What to produce: Please copy the data below exactly; none of the pictures in it belong in the copy.

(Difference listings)
■ ■ ■

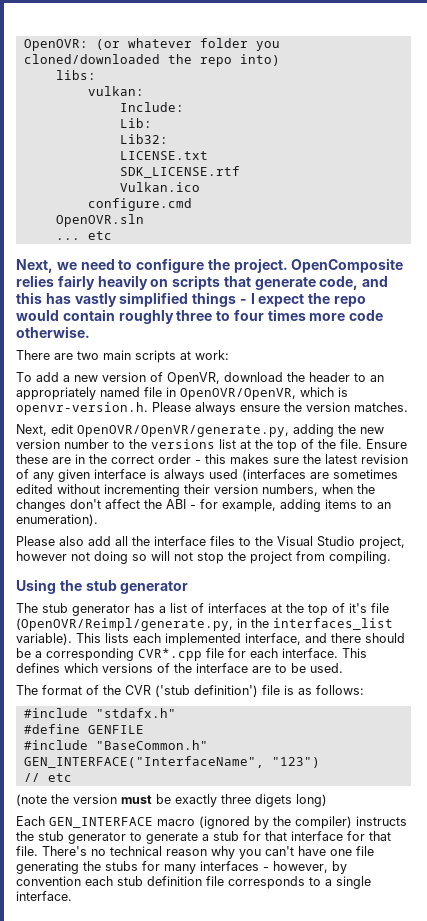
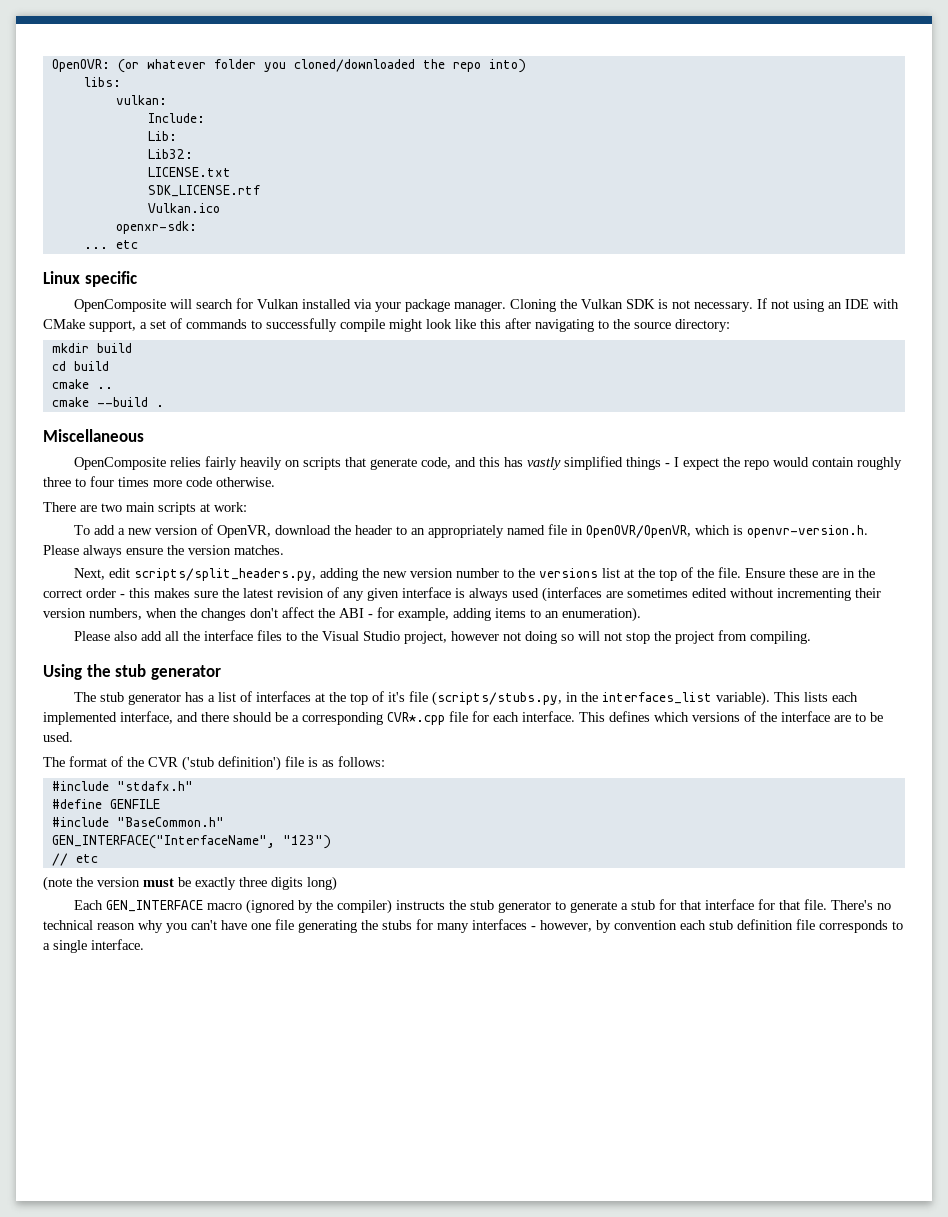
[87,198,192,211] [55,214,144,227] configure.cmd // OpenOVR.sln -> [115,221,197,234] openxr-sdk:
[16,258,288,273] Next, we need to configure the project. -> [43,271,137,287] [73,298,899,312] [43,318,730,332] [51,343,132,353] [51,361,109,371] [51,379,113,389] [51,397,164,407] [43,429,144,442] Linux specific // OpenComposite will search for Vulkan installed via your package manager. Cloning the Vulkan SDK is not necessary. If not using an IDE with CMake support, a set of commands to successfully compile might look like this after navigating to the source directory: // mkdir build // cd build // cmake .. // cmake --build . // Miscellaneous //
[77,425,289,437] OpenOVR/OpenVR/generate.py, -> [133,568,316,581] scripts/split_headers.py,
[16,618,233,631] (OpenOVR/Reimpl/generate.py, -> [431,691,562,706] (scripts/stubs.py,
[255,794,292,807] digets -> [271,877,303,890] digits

■ ■ ■

Response area:
[87,198,192,211] [55,214,144,227] configure.cmd // OpenOVR.sln -> [115,221,197,234] openxr-sdk:
[16,258,288,273] Next, we need to configure the project. -> [43,271,137,287] [73,298,899,312] [43,318,730,332] [51,343,132,353] [51,361,109,371] [51,379,113,389] [51,397,164,407] [43,429,144,442] Linux specific // OpenComposite will search for Vulkan installed via your package manager. Cloning the Vulkan SDK is not necessary. If not using an IDE with CMake support, a set of commands to successfully compile might look like this after navigating to the source directory: // mkdir build // cd build // cmake .. // cmake --build . // Miscellaneous //
[77,425,289,437] OpenOVR/OpenVR/generate.py, -> [133,568,316,581] scripts/split_headers.py,
[16,618,233,631] (OpenOVR/Reimpl/generate.py, -> [431,691,562,706] (scripts/stubs.py,
[255,794,292,807] digets -> [271,877,303,890] digits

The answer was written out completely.